Ainsi, de la frontière. Nous sommes des êtres de frontières. Sur la ligne. Comme l’écriture. Nous sommes sans pays, seulement de passage. Il y aurait deux parts, comme deux pays. Nous n’habiterions ni l’un ni l’autre. Entre les deux, seulement entre les deux. Sans véritable lieu. L’écriture s’accompli sur la ligne, à la jointure. C’est l’extension invisible, invivable, de deux mondes qui s’affrontent. Comme dans les guerres, et l’éternelle menace, avec la tentation d’abolir le trait qui sépare, mais de le creuser toujours plus profond. Sur la ligne se joue la peur séculaire, là où l’on sait que tout peut s’effondrer. C’est pour cela que l’on écrit, pour se délivrer de cette peur, ou pour seulement l’apprivoiser.
Ainsi, de la frontière, car c’est le mot que l’on a inventés, on aurait pu dire : l’écriture, cet entre-deux mondes, ce lieu sans épaisseur de la déchirure, ce lieu vide de la douleur. Un jour on a dit la frontière, puis on l’a tracée. Brulante, définitive, absolue. Alors, on a pu enfin écrire sur cette brulure.
Tout nous sépare depuis le premier jour. Nous venons d’un ventre, d’une tristesse, nous sommes d’un passage étroit, d’un monde que l’on quitte et d’un autre que l’on n’atteindra jamais. C’est pour cela que nous crions, à cause de cette traversée insensée, de cet effroi.
Car le cri sera l’écho du monde.
Tout nous sépare : l’intérieur, l’extérieur, le jour, la nuit, l’avant, l’après. Vivre, c’est tenter d’abolir ces cassures, ces séparations… Aimer, écrire, c’est l’espoir fou d’effacer un cri, ou d’en faire un chant.
Nous ne respirons que dans les passages, dans l’entre-deux. Nous ne vivions qu’à l’approche du crépuscule ou de l’aurore, dans ces temps défaits, dans l’attente des franchissements.

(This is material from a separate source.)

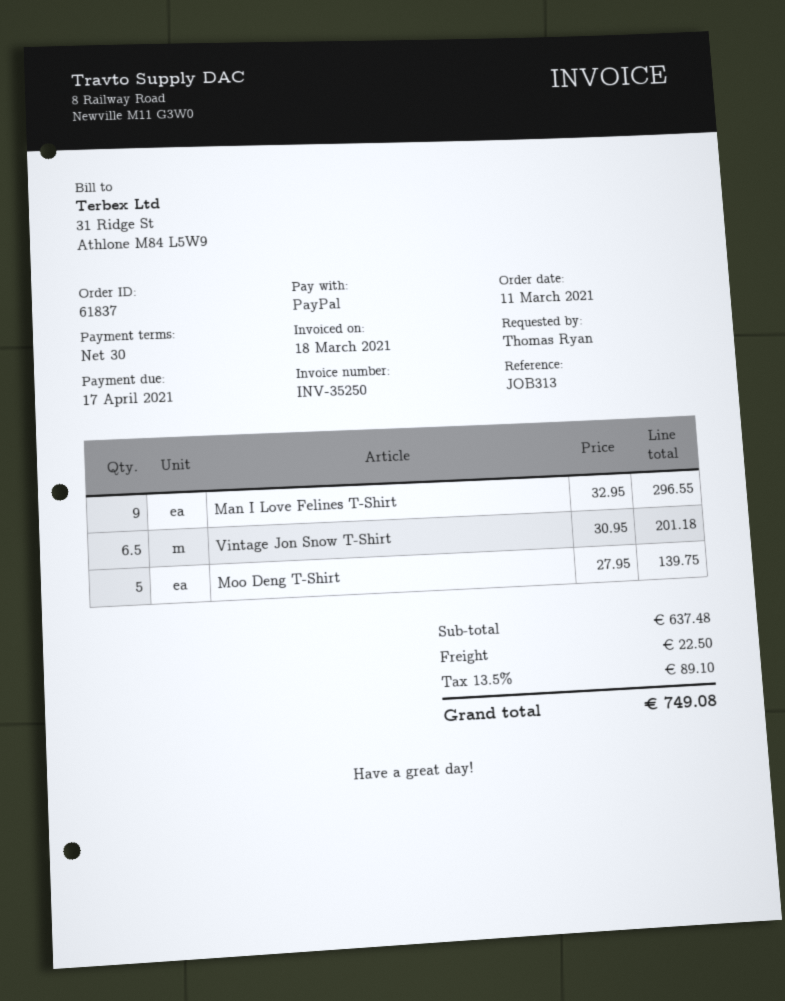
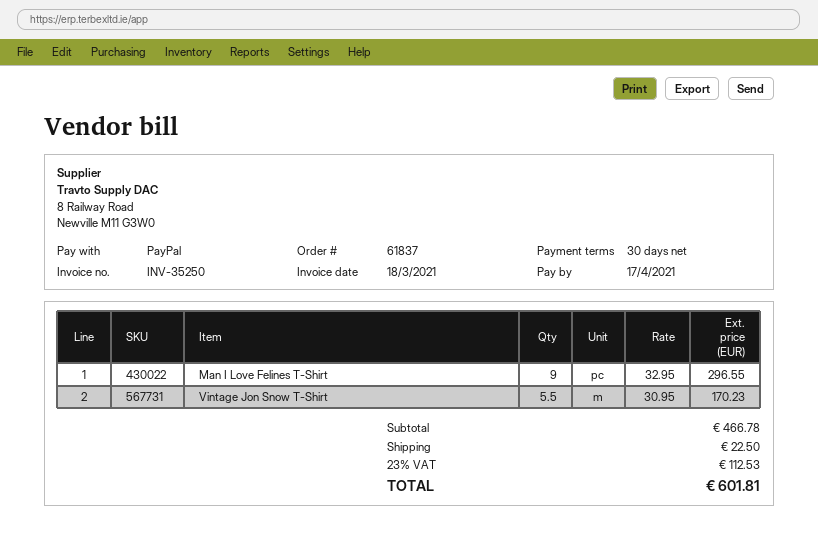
Vintage Jon Snow T-Shirt: 6.5 x 30.95 = 201.18 -> 5.5 x 30.95 = 170.23
Moo Deng T-Shirt: 5 x 27.95 = 139.75 -> none
subtotal: 637.48 -> 466.78
tax: 13.5% = 89.10 -> 23% = 112.53
total: 749.08 -> 601.81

Écrire, c’est être sur la ligne de faille, toujours au bord d’une invocation, toujours sous la menace d’une imprécation. Nous sommes maudits, nous le savons, et nous puisons là toute notre bonté, toute notre joie. Nous sommes maudits, mais l’écrire allume un ciel étoilé.
Écrire invente un langage où il n’y a plus de lieu, où il n’existe que la peur, l’effroi, l’inconcevable, mais d’où jaillissent le feu et la lumière.
Écrire, c’est tracer une peau dans l’entre-deux inhabitable. Ce qui nous sauve, c’est l’oubli… Alors, nous recommençons, toujours naissants… Toujours naissant… Infiniment… Toujours aimant…

Franck.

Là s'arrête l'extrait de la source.